Three patents, viz., U.S. Pat. Nos. 3,638,058; 4,380,720; and 5,077,500, have, however, employed on a rudimentary level some of the techniques which have enabled the present inventors to achieve significant speeds of air movement and to do so without generating undesirable quantities of ozone and nitrogen oxides.
U.S. Pat. No. 5,077,500, in order to ensure that all corona electrodes “work under mutually the same conditions and will thus all engender mutually the same corona discharge,” uses other electrodes to shield the corona electrodes from the walls of the duct (in which the device of that patent is to be installed) and from other corona electrodes. These other electrodes, according to lines 59 through 60 in column 3 of the patent, “ . . . will not take up any corona current . . . .”
Also, U.S. Pat. No. 4,380,720 employs multiple stages, each consisting of pairs of a corona electrode and an attracting electrode, so that the air molecules which have been accelerated to a given speed by one stage will be further accelerated to an even greater speed by the subsequent stage. U.S. Pat. No. 4,380,720 does not, however, recognize the need to neutralize substantially all ions and other electrically charged particles, such as dust, prior to their approaching the corona electrode of the subsequent stage in order to avoid having such ions and particles repelled by that corona electrode in an upstream direction, i.e., the direction opposite to the velocity produced by the attracting electrode of the previous stage.

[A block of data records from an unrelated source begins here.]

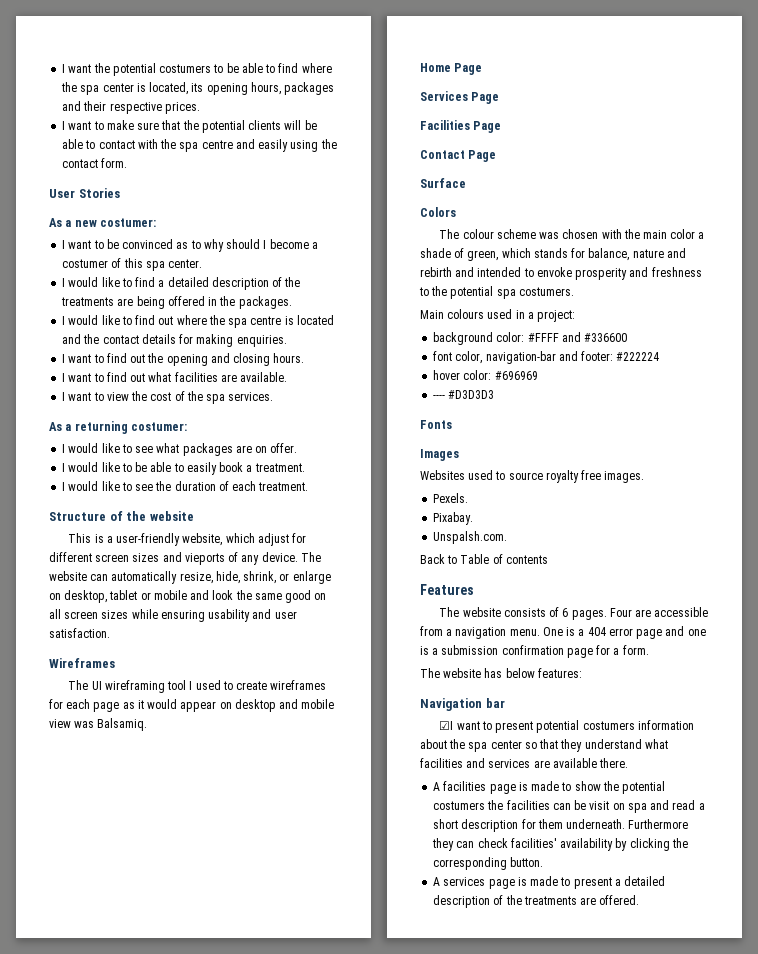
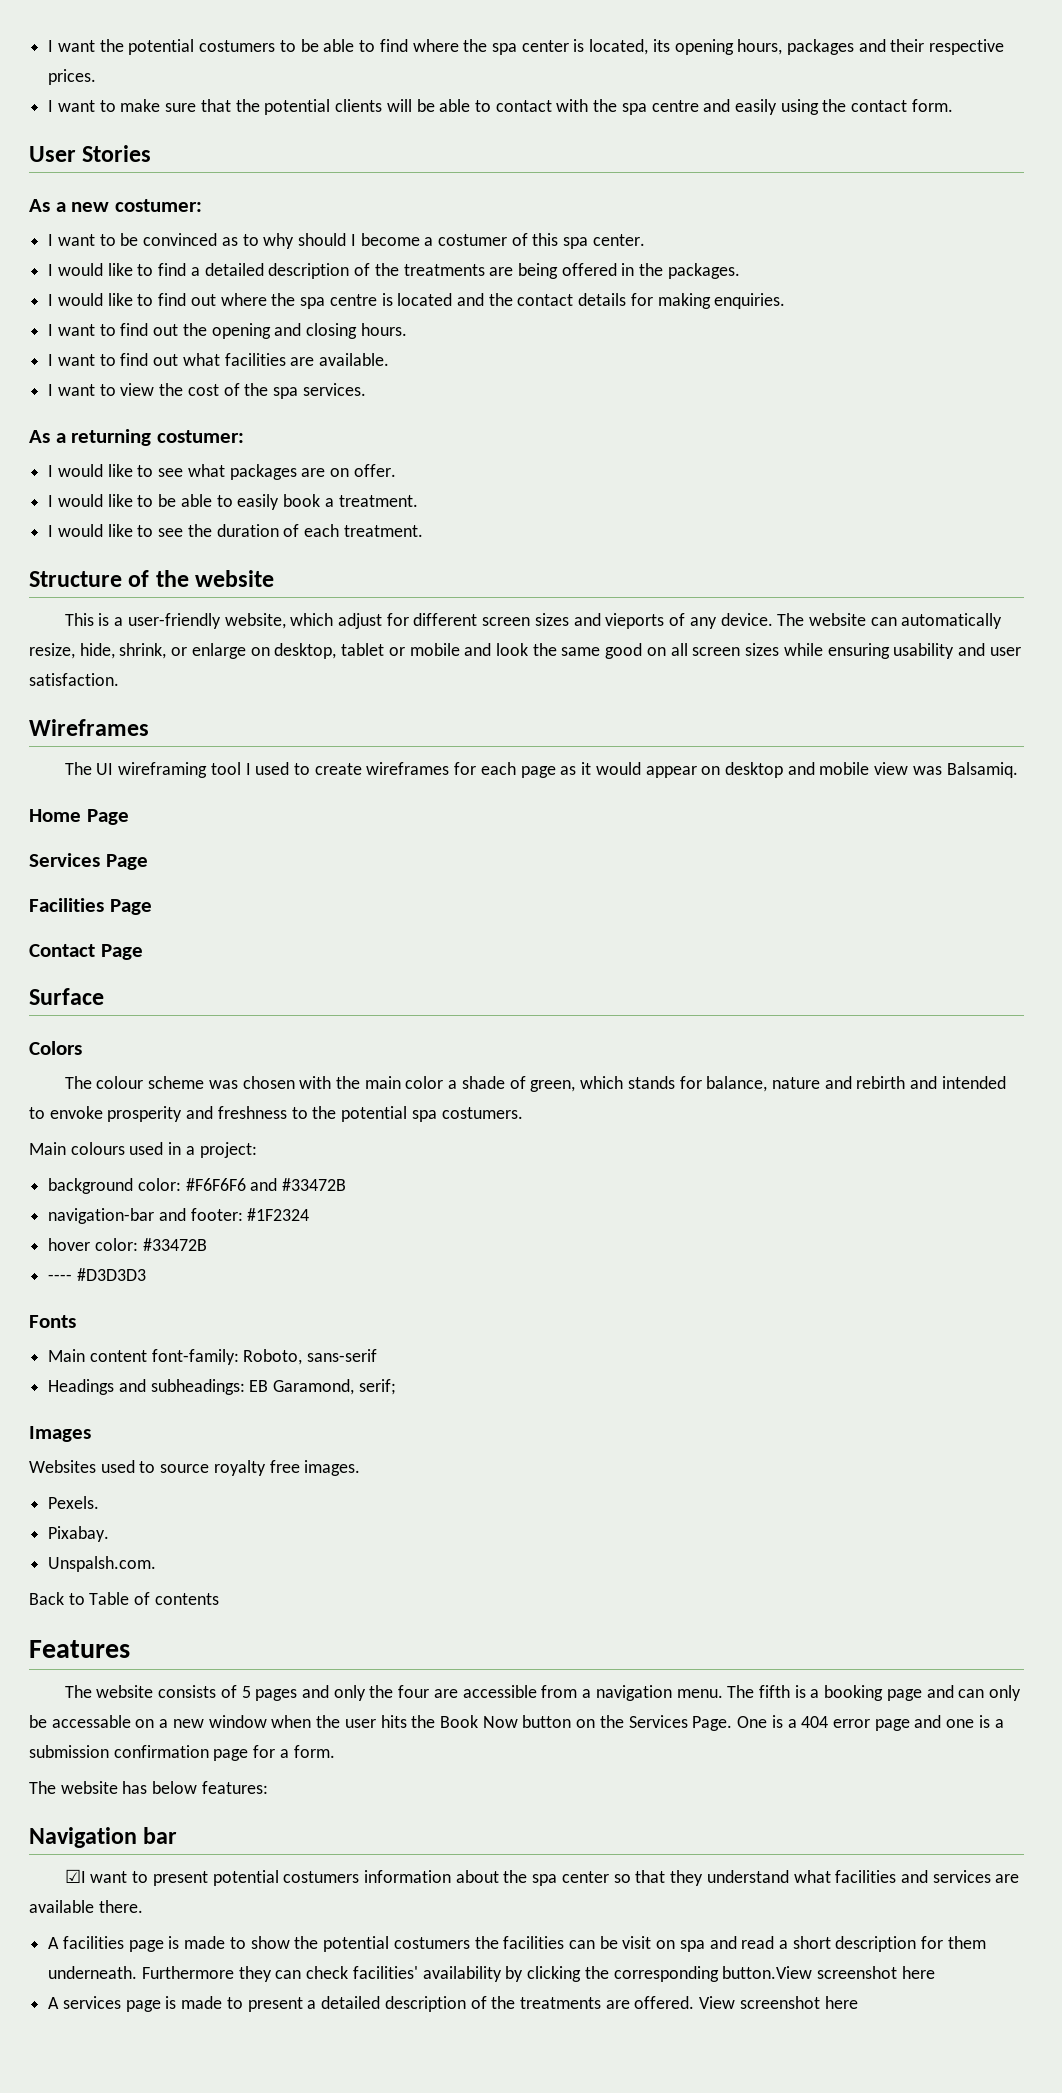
[527,332,628,342] [433,351,483,364] #FFFF and #336600 // font color, -> [185,1178,347,1191] #F6F6F6 and #33472B //
[616,352,660,361] #222224 -> [247,1208,310,1221] #1F2324
[494,371,538,380] #696969 -> [142,1238,207,1251] #33472B
(452, 424) none -> [48,1349,378,1365] [48,1379,396,1395] // Main content font-family: Roboto, sans-serif // Headings and subheadings: EB Garamond, serif;
[562,608,632,620] 6 pages. Four -> [241,1685,430,1701] 5 pages and only the four
(540, 632) none -> [727,1685,1022,1701] [29,1715,733,1731] The fifth is a booking page and can only be accessable on a new window when the user hits the Book Now button on the Services Page.
[510,857,544,867] button. -> [722,1966,935,1979] button.View screenshot here
(640, 900) none -> [699,1996,858,2009] View screenshot here

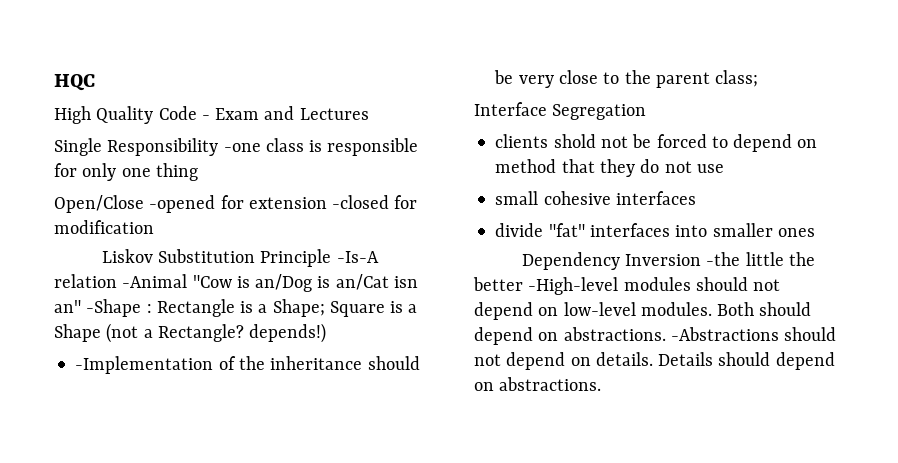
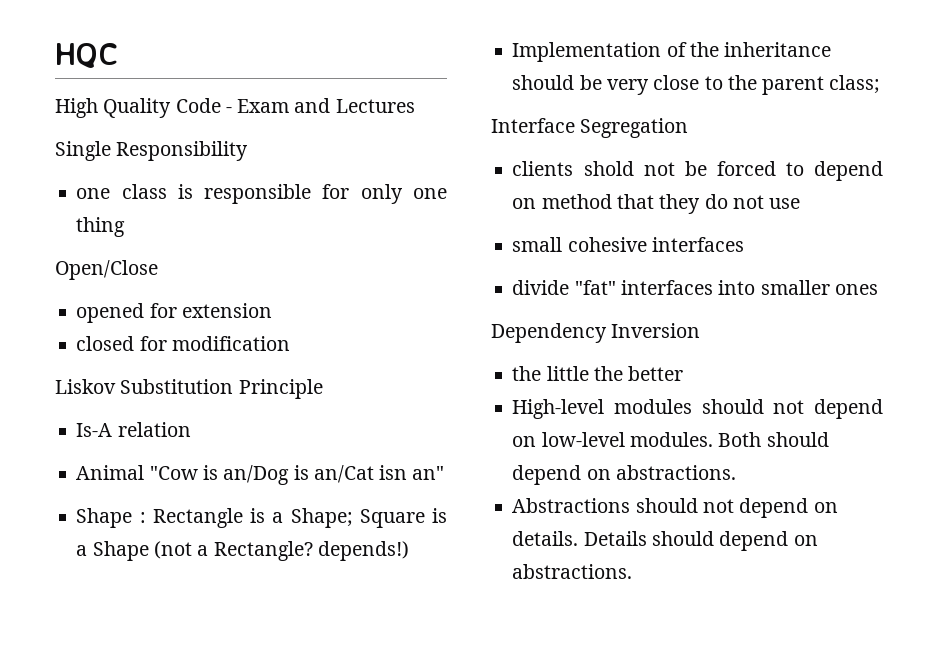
[223,143,261,152] -one -> [76,188,111,199] // one
[149,195,216,213] -opened -> [76,303,145,323] // opened
[332,195,390,209] -closed -> [76,336,135,351] // closed
[336,251,379,263] -Is-A -> [76,423,113,437] // Is-A
[122,274,188,288] -Animal -> [76,465,145,480] // Animal
[86,299,142,317] -Shape -> [76,508,133,528] // Shape
[75,356,214,374] -Implementation -> [512,42,662,62] Implementation
[706,252,741,266] -the -> [512,366,542,381] // the
[528,277,619,295] -High-level -> [512,399,605,419] // High-level
[670,327,779,341] -Abstractions -> [512,498,631,513] // Abstractions

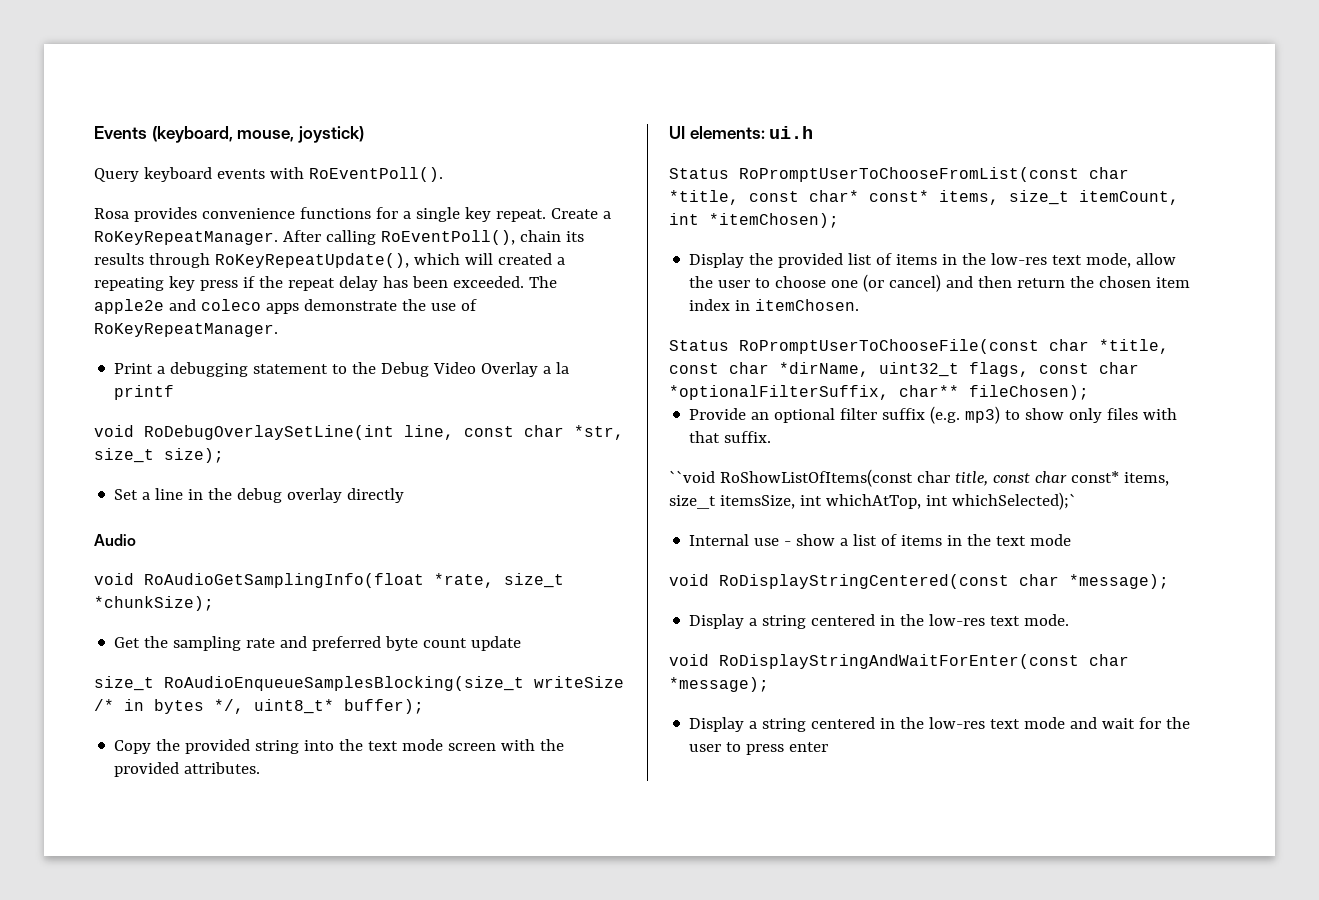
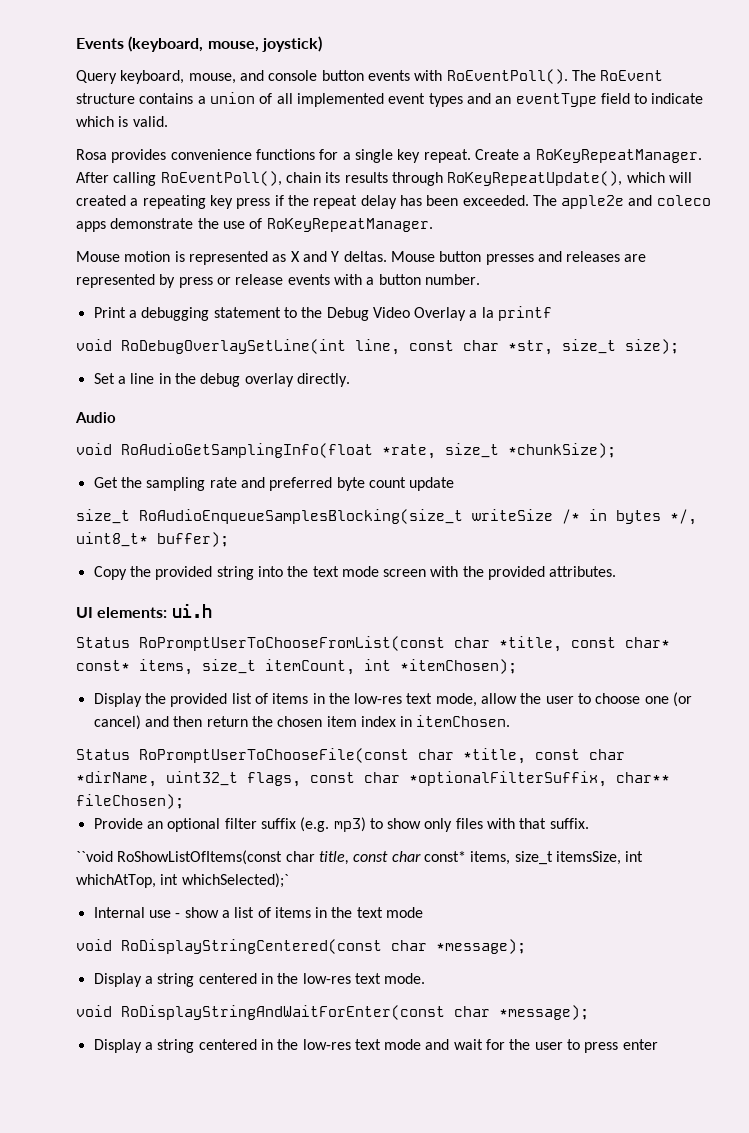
[143,167,443,182] keyboard events with RoEventPoll(). -> [120,69,664,84] [76,92,704,107] [76,116,168,127] keyboard, mouse, and console button events with RoEventPoll(). The RoEvent structure contains a union of all implemented event types and an eventType field to indicate which is valid.
(278, 330) none -> [76,251,647,265] [76,274,480,288] // Mouse motion is represented as X and Y deltas. Mouse button presses and releases are represented by press or release events with a button number.
[347,488,405,503] directly -> [296,373,350,387] directly.

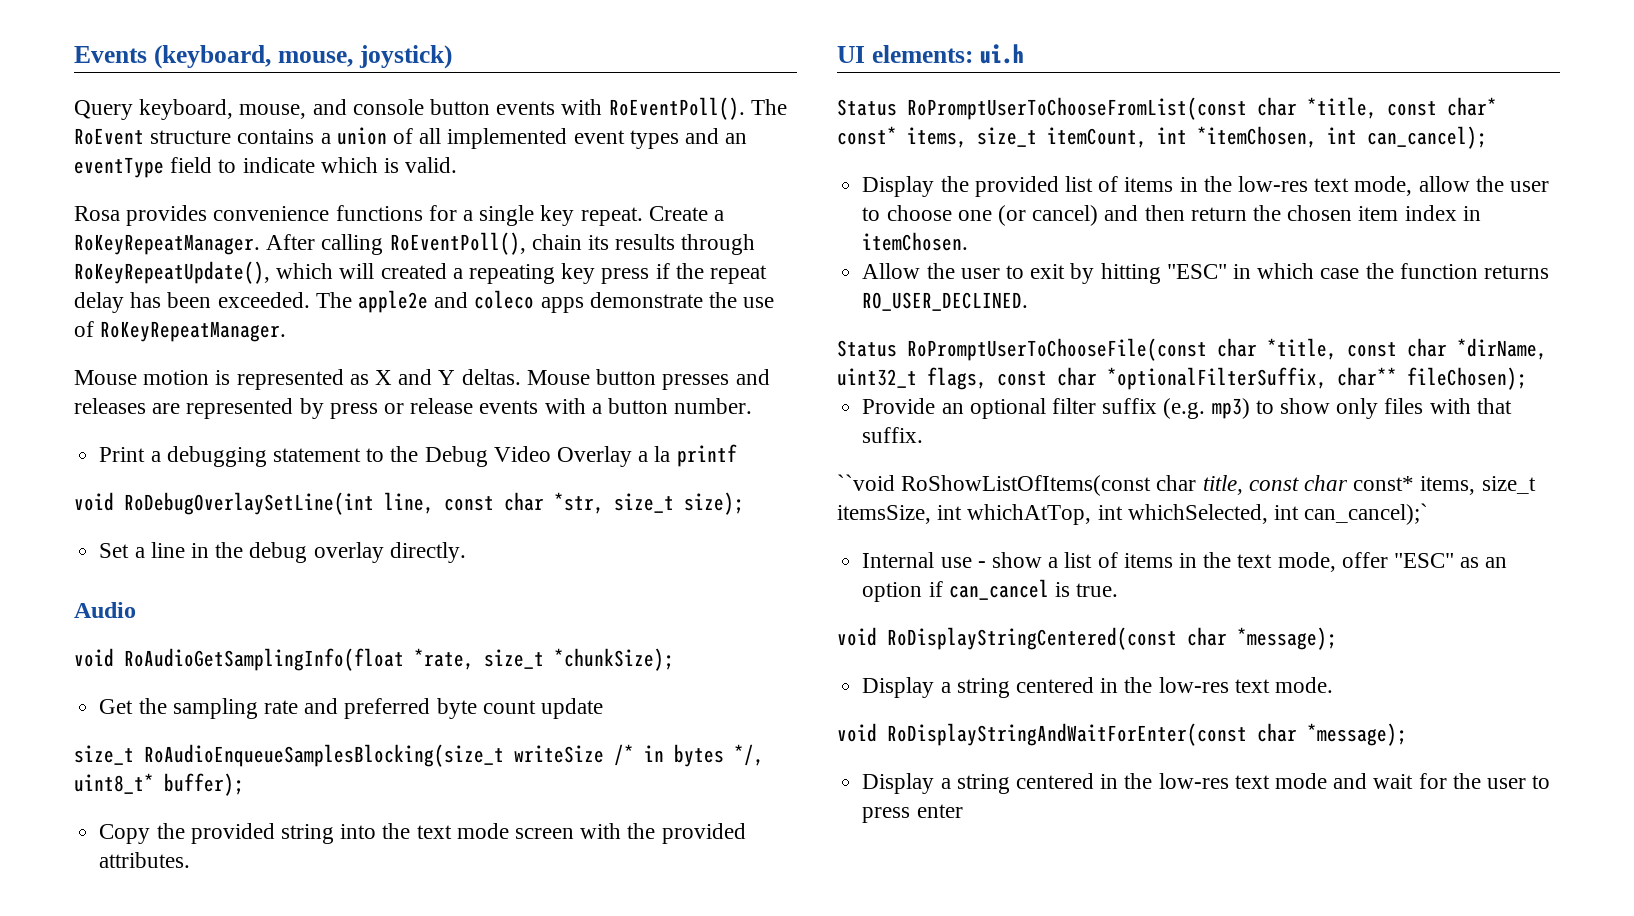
[400,659,517,674] *itemChosen); -> [1197,126,1487,149] *itemChosen, int can_cancel);
(511, 721) none -> [862,263,1550,284] [862,292,1029,311] // Allow the user to exit by hitting "ESC" in which case the function returns RO_USER_DECLINED.
[181,873,289,888] whichSelected);` -> [1127,503,1429,525] whichSelected, int can_cancel);`
[386,907,424,918] mode -> [1277,552,1508,572] [862,579,1119,602] mode, offer "ESC" as an option if can_cancel is true.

And U.S. Pat. No. 5,077,500, on lines 25 through 29 of column 1, states, “The air ions migrate rapidly from the corona electrode to the target electrode, under the influence of the electric field, and relinquish their electric charge to the target electrode and return to electrically neutral air molecules.” The fact that the target electrode is not, however, so effective as to neutralize substantially all of the air ions is apparent from the discussion of ion current between the corona electrode K and the surfaces 4, which discussion is located on lines 15 through 27 in column 4.
Similarly, U.S. Pat. No. 3,638,058 provides, on line 66 of column 1 through line 13 of column 2, “ . . . it can be seen that with a high DC voltage impressed between cathode point 12 and ring anode 18, an electrostatic field will result causing a corona discharge region surrounding point 14. This corona discharge region will ionize the air molecules in proximity to point 14 which, being charged particles of the same polarity as the cathode, will, in turn, be attracted toward ring anode 18 which will also act as a focusing anode. The accelerated ions will impart kinetic energy to neutral air molecules by repeated collisions and attachment. Neutral air molecules thus accelerated, constitute the useful mechanical output of the ion wind generator. The majority of ions, however, will end their usefulness upon reaching the ring 18 where they fan out radially and collide with the ring producing anode current. A small portion of the ions will possess sufficient kinetic energy to continue on through the ring along with the neutral particles. These result in a slight loss of efficiency because they tend to be drawn back to the anode. The same theory will apply for cathode 13 and anode 17. Since opposite polarities are impressed on each cathode-anode pair, their exiting airstreams will contain oppositely charged ions which will merge and neutralize; i.e., being of opposite polarity, the ions will attract each other and be neutralized by recombination. “It is, however, not clear that substantially all ions which escape the electrodes will merge because many ions emerging from the anode on the left are likely to have such momentum toward the left that the electrical attraction for ions emerging from the anode on the right with momentum toward the right is insufficent to overcome such opposite momenta. Furthermore, the distance required for such recombination as does occur is very probably so great that it would be a detriment to using multiple stages to provide increased speed to the air.